**EXERCISE DESCRIPTION**
Every line from the one containing "tax: 32.09 -> 32.67" to the end of the records below must be copied exactly, and no pictures may be included.

**EXERCISE INPUT**

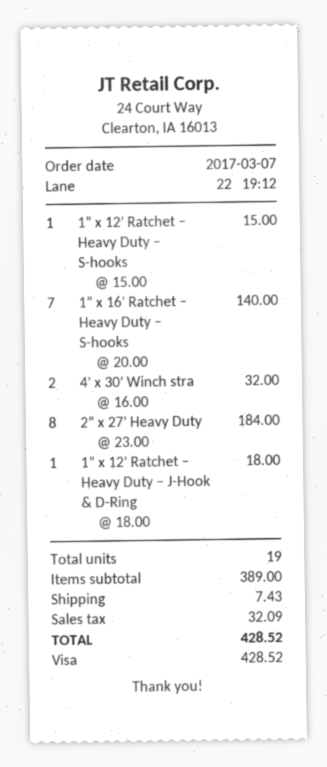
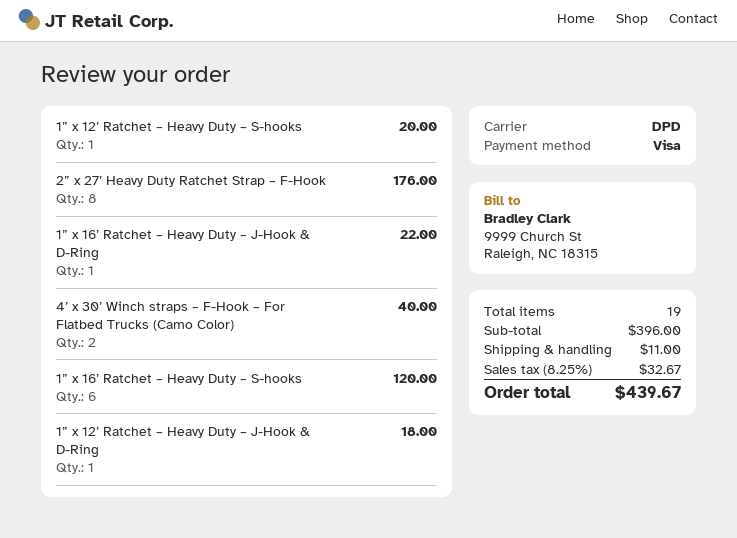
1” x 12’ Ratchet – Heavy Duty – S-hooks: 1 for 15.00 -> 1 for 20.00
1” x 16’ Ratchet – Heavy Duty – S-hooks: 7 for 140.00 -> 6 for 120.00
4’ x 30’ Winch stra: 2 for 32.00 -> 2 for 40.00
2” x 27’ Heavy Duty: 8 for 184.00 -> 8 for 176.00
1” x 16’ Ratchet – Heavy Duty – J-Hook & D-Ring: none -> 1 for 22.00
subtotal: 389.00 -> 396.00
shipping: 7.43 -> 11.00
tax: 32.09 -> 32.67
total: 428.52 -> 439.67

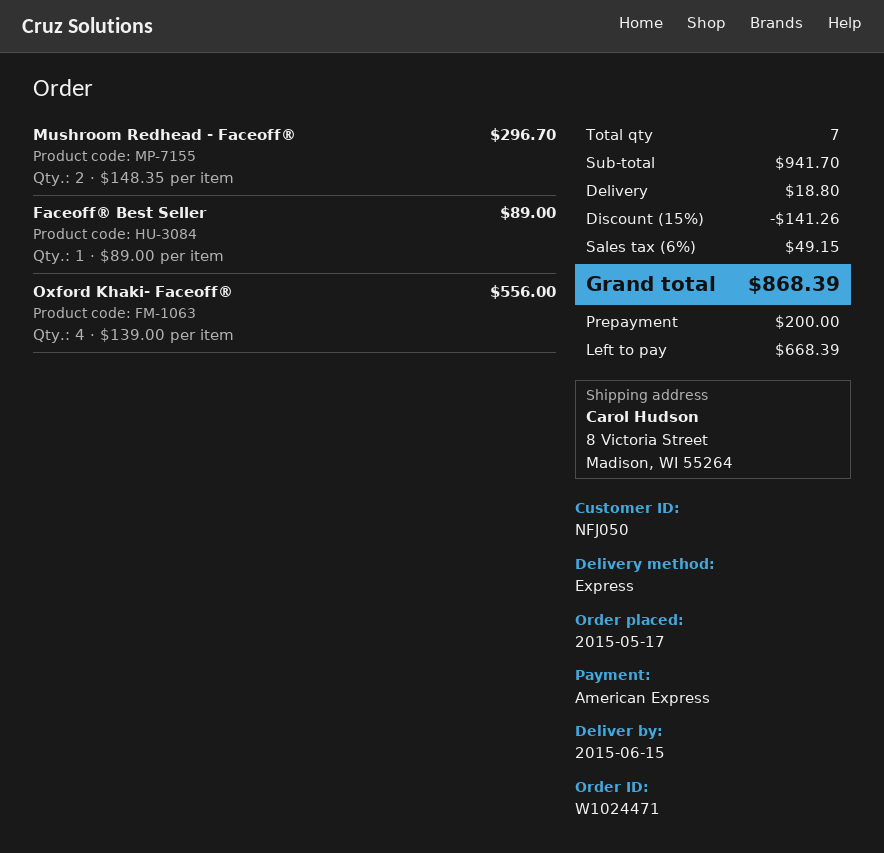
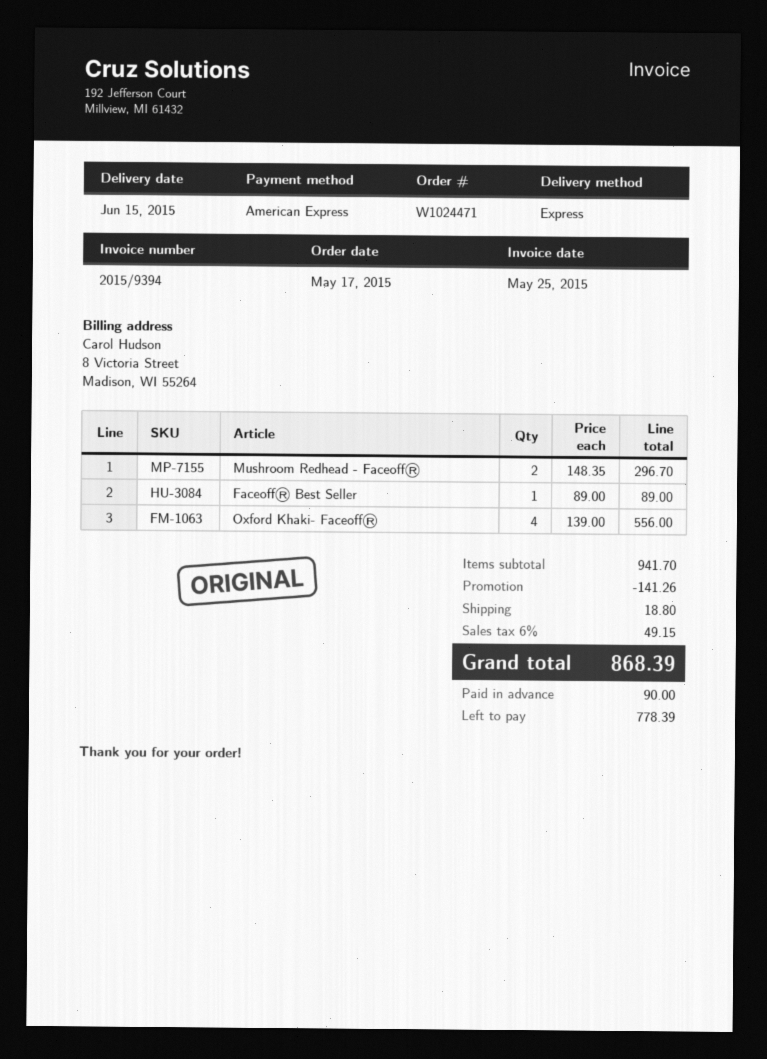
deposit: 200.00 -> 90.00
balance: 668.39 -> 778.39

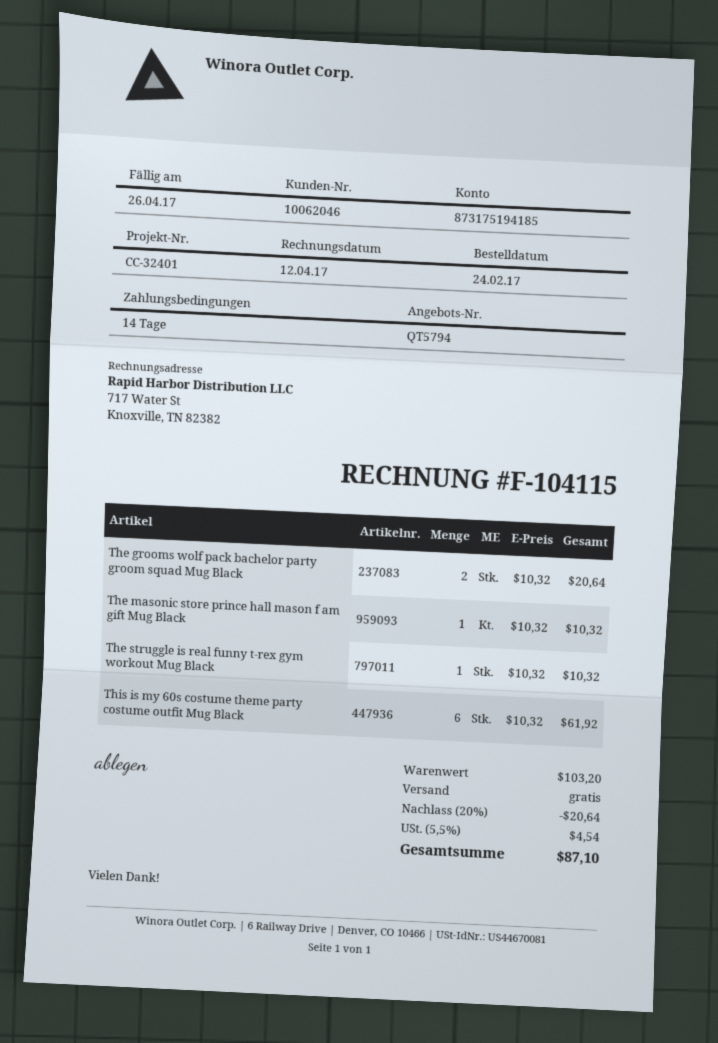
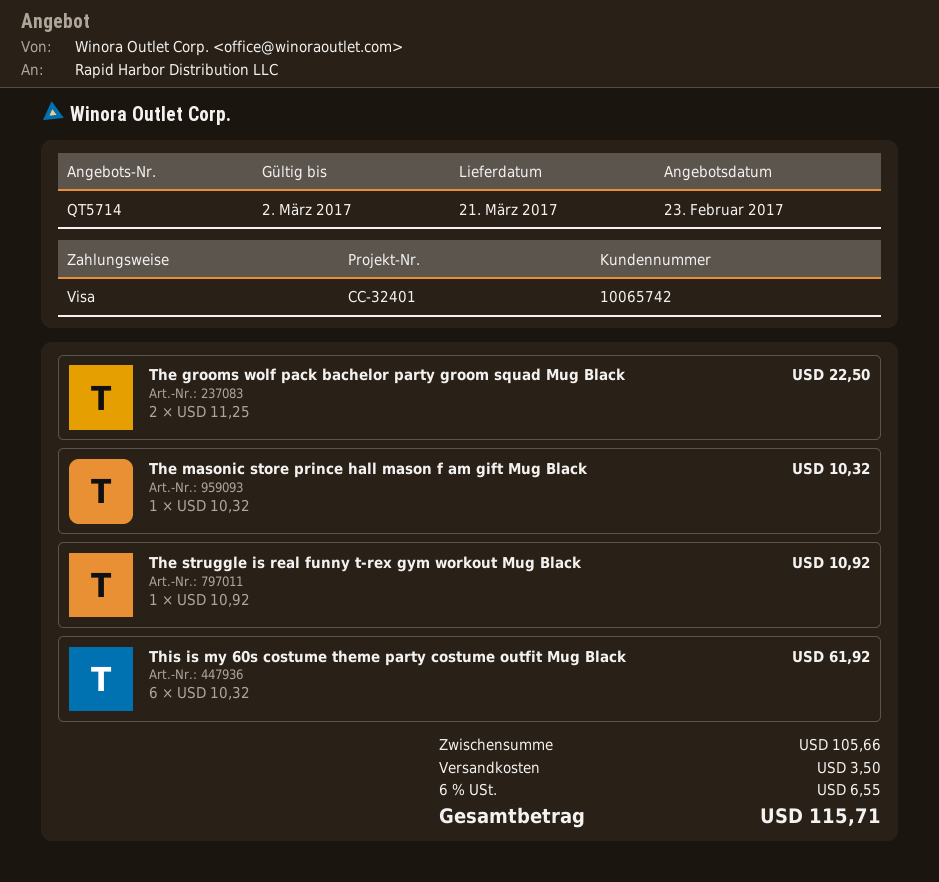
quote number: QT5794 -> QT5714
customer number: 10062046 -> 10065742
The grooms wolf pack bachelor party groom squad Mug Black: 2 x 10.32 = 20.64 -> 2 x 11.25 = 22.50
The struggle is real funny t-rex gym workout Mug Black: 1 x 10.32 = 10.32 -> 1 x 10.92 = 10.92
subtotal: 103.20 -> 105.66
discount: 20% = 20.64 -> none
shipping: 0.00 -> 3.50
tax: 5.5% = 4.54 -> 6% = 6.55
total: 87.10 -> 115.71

**WRITTEN REPLY**
tax: 32.09 -> 32.67
total: 428.52 -> 439.67

deposit: 200.00 -> 90.00
balance: 668.39 -> 778.39

quote number: QT5794 -> QT5714
customer number: 10062046 -> 10065742
The grooms wolf pack bachelor party groom squad Mug Black: 2 x 10.32 = 20.64 -> 2 x 11.25 = 22.50
The struggle is real funny t-rex gym workout Mug Black: 1 x 10.32 = 10.32 -> 1 x 10.92 = 10.92
subtotal: 103.20 -> 105.66
discount: 20% = 20.64 -> none
shipping: 0.00 -> 3.50
tax: 5.5% = 4.54 -> 6% = 6.55
total: 87.10 -> 115.71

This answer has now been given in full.